THE CRAWFORD ART SCHOOL
Throughout the nineteenth century many talented people were associated with
the Cork School of Art, or, as it later became, the Crawford School of
Art; but it was James Brenan, headmaster of the school for 29 years, up
to his departure for Dublin in 1889, who established the school firmly
in the pre-eminent position that it has always held in art education in
Ireland. Strickland commends his 'commonsense, shrewdness and tact', and
it must have been largely through his effforts that William Horatio Crawford
was induced to support a magnificent extension to the school in 1884.
The extension of the Cork School
of Art included several magnificent new purpose-built galleries and entailed
the renovation of practically the
entire building. As a consequence of this generosity, the new building
was to hear his family name, as it still does to the present day. The
extension was designed by Arthur Hill, of the architects firm of Hill & Co. is responsible for much of the better quality Victorian building
work in Cork, and their characteristic use of red-brick with white limestone
trim is sympathetic and attractive in an urban context. Judging from architectural
drawings submitted by the firm Hill & Co., it had originally been intended
that the extensions and additions to the Old Custom House in 1884 would
include a School of Art and Science, and indeed the wrought-iron gates
at the entrance to the entrance to the present Crawford Gallery do bear
the inscriptions 'Art' and 'Science', but in the event, these proposals
were scaled down, and the building which now stands on Emmet Place was
formally titled the Crawford School of Art.
The architect's scale
model of the original proposed building survives in a private collection
in Cork,
and is considerably more ambitious in scale
and treatment than the extension actually completed. This model, and the
ground plans associated with it, show that the original intention was
to have had an art and technology taught under the one roof, with both
an art museum and a science museum lending further lustre to the building.

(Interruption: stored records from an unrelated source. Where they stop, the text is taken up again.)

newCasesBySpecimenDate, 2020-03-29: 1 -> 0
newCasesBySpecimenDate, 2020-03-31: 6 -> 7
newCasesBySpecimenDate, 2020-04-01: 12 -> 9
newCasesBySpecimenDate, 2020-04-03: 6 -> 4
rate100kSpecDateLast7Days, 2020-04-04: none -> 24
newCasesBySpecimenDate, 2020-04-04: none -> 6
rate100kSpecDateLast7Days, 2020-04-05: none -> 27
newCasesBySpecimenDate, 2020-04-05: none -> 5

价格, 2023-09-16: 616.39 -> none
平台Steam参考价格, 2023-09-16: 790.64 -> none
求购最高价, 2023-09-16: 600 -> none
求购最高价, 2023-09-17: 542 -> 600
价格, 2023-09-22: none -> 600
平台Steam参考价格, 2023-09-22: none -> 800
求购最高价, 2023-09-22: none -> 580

The Crawford School of Science and art was to be replete with several turrets, not just the one octagonal turret which graces the building today, and if it had been constructed, the proposed school would have put a good number of major metropolitan buildings to shame. As with many such ambitious architectural proposals, the building which was actually constructed reflects a keener awareness of financial constraints, although even in its abbreviated form, the new Crawford School of Art was a magnificent building by any standards. Arthur Hill successfully blended in the new extension with the old 1724 custom house building. It seems that he went to the trouble of refacing the entire existing building with the same new brick, in order that the two parts would harmonise. The octagonal tower on the present building (a feature characteristic of Hill's architecture), marks the joining of the old Custom House / School of Design witht he new School of Art and Gallery extension.

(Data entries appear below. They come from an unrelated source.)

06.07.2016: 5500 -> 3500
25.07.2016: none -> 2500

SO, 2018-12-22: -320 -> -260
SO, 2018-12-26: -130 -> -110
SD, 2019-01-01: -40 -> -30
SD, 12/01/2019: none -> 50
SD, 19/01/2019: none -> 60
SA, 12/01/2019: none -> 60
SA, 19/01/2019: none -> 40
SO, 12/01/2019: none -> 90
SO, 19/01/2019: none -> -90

The new extension more than doubled the
size of the buildling, providing two enormous sculpture galleries, a life-drawing
room, and workshops on the ground floor, while on the first floor were
five large studios for the teaching of painting and other activities.
A magnificent mahogany staircase, appropriately embellished with carved
wooden sheaves of barley, leads to the panelled main landing and to three
handsome exhibtion galleries, in which are currently displayed the more
important nineteenth and twentieth paintings in the gallery's collection.

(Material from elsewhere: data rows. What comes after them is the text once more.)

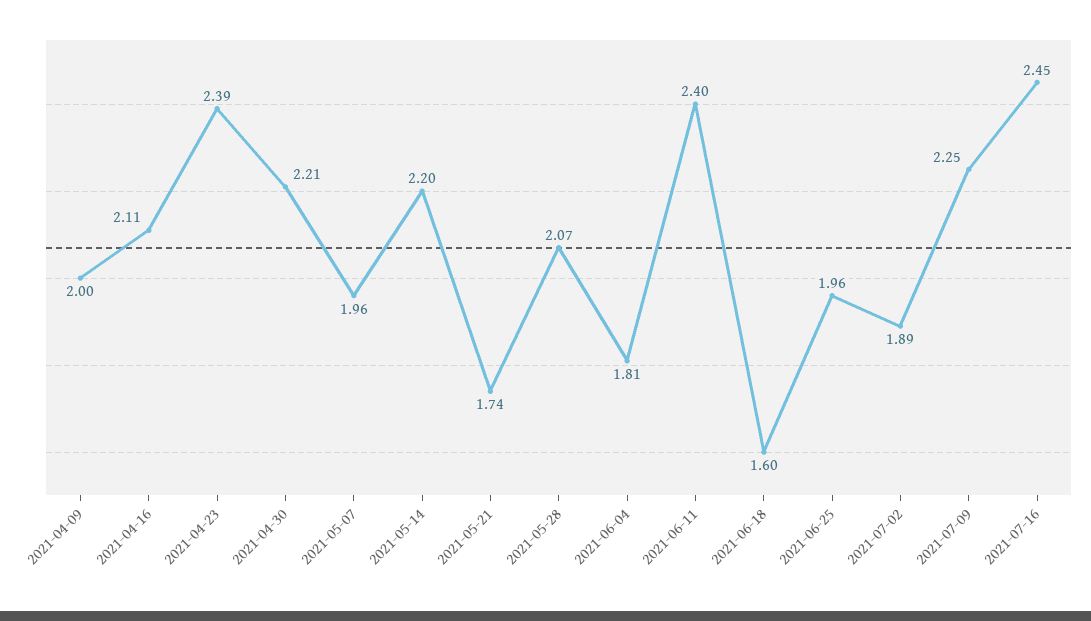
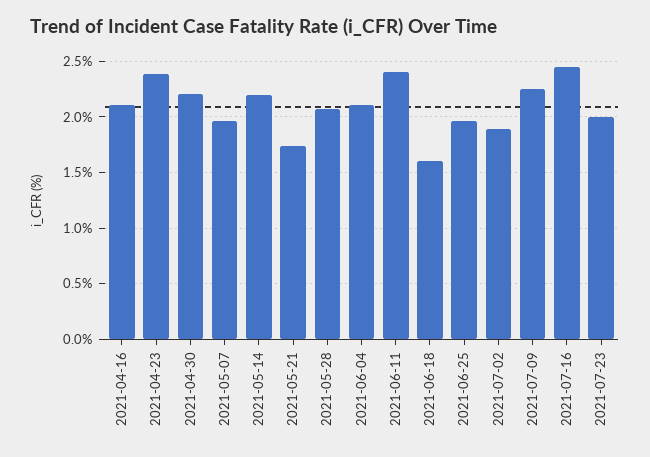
2021-04-09: 2 -> none
2021-06-04: 1.81 -> 2.1
2021-07-23: none -> 2

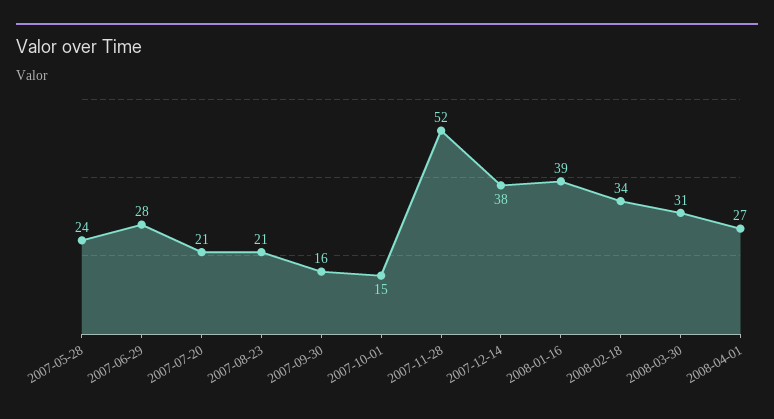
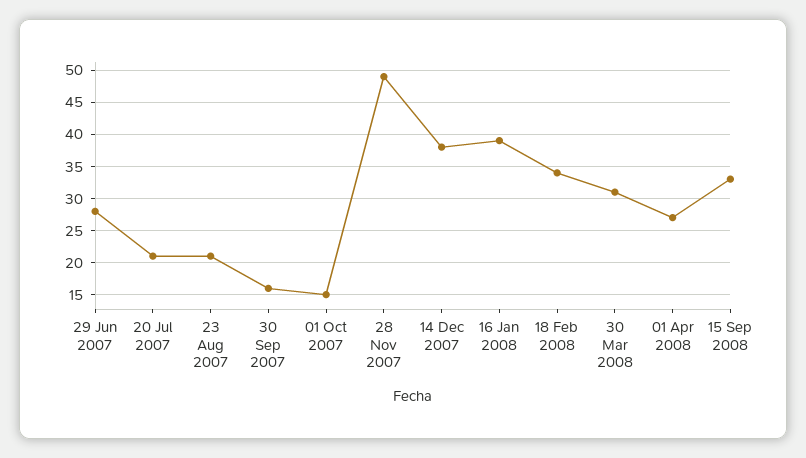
2007-05-28: 24 -> none
2007-11-28: 52 -> 49
15 Sep 2008: none -> 33

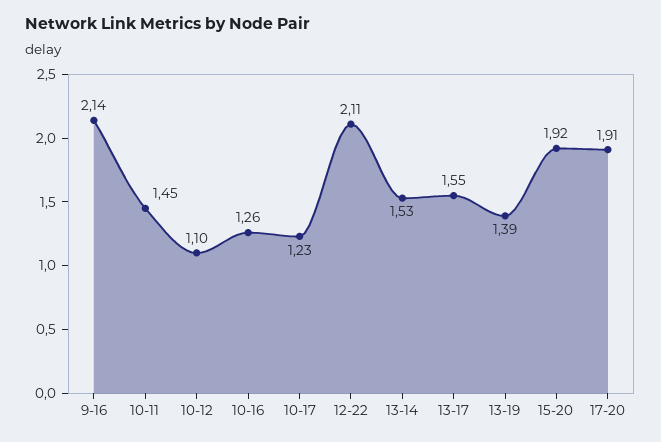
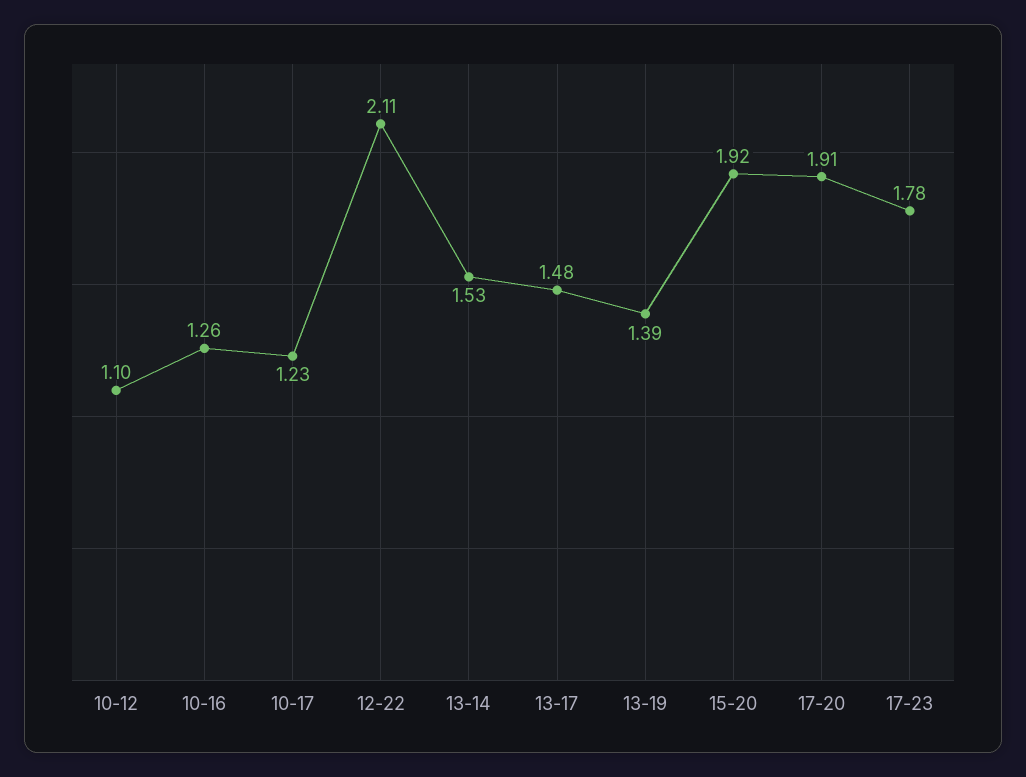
9-16: 2.14 -> none
10-11: 1.45 -> none
13-17: 1.55 -> 1.48
17-23: none -> 1.78

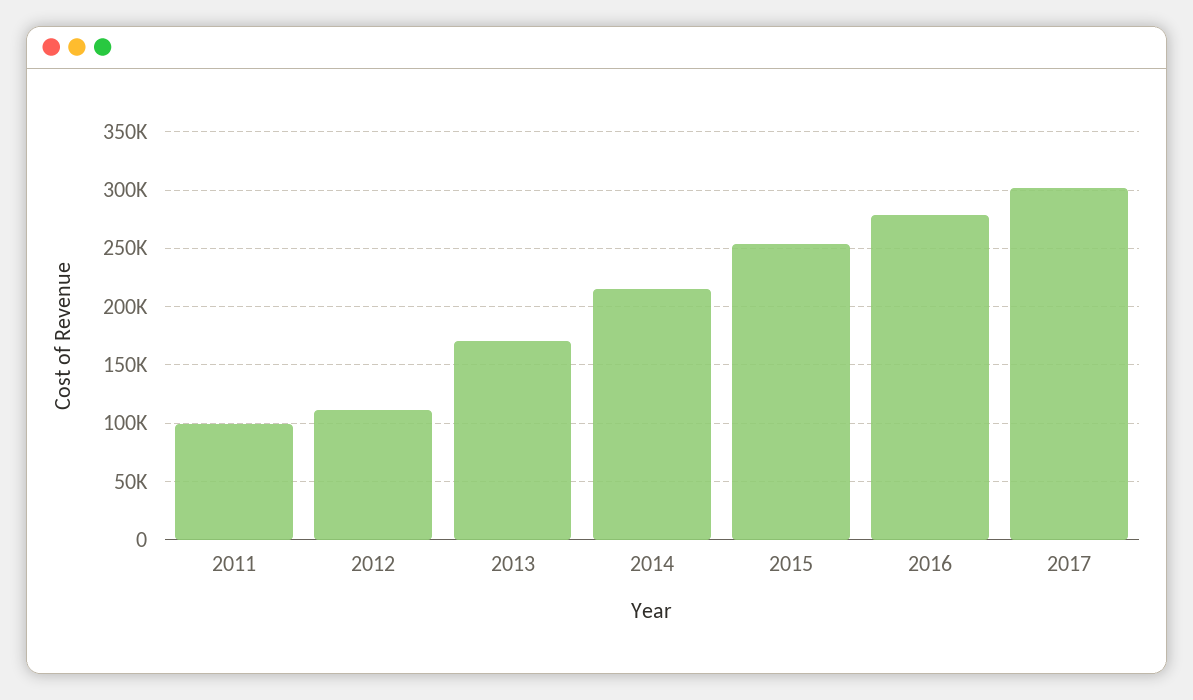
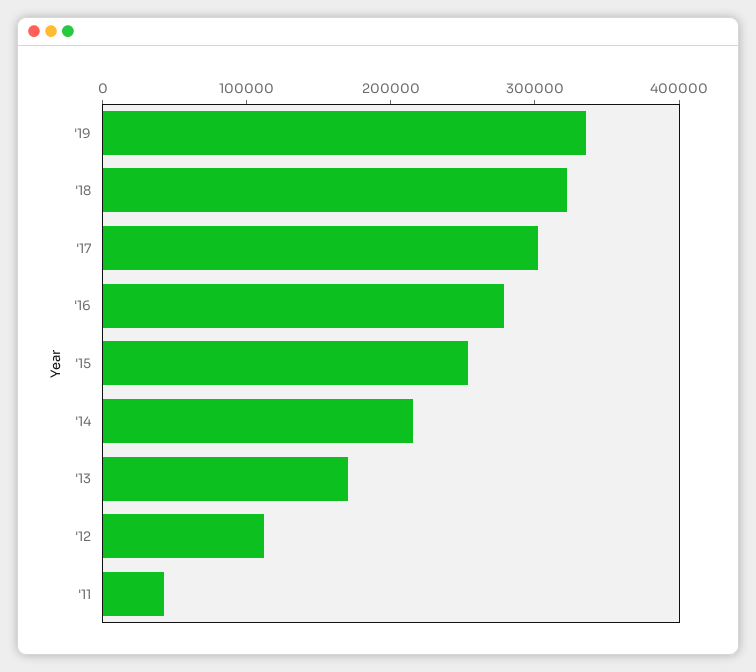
2011: 100000 -> 40000
'19: none -> 340000
'18: none -> 320000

On this floor is also a magnificent library, entirely panelled in wood,
with brass light fittings and galzed bookcases. Many of the books from
this library were transferred to the new College of Art library in 1979,
but those that remain bear mute testament to the history of the building,
many of them bearing the imprint of the Royal Cork Institution or the
Goverment School of Design.
The extension doubled
the size of the school and provided for the first time purpose-built
galleries for the exhibition of sculptures and paintings,
as well as studios for teaching art. It gave Cork what must have been
the finest art school in Ireland at that time. The wrought-iron gates
at the entrance to the new School of Art and gallery building bear the
date 1884, the year the extension and renovation of the building was completed.
The official opening ceremony was held in April of the following year
when the Prince of Wales (later King Edward VII) formally opened the building.
Today, the Crawford School of Art continues to flourish although it is no longer located in the Old Custom House, having been tranferred to the former Technical School on Sharman Crawford Street in 1979. Now titled the Crawford College of Art and Design, it remains after the National College of Art and Design the most important third-level art college in the Republic of Ireland. Its former home, the Old Custom House, is now almost entirely given over to housing the Crawford Gallery and the head offices of the City of Cork Vocational Education Committee, which has ably administered the Gallery and the School of Art for the greater part of the twentieth century. While the relocation of the School of Art has diminshed somewhat the intimate contact which long existed between it and the city's art collection, the Gallery has beniffited from the increase exhibition space provided by the former studios of the School of Art. Most importantly thte tradition of acquiring works and students and teachers at the Cork School of Art for the collection, still continues today.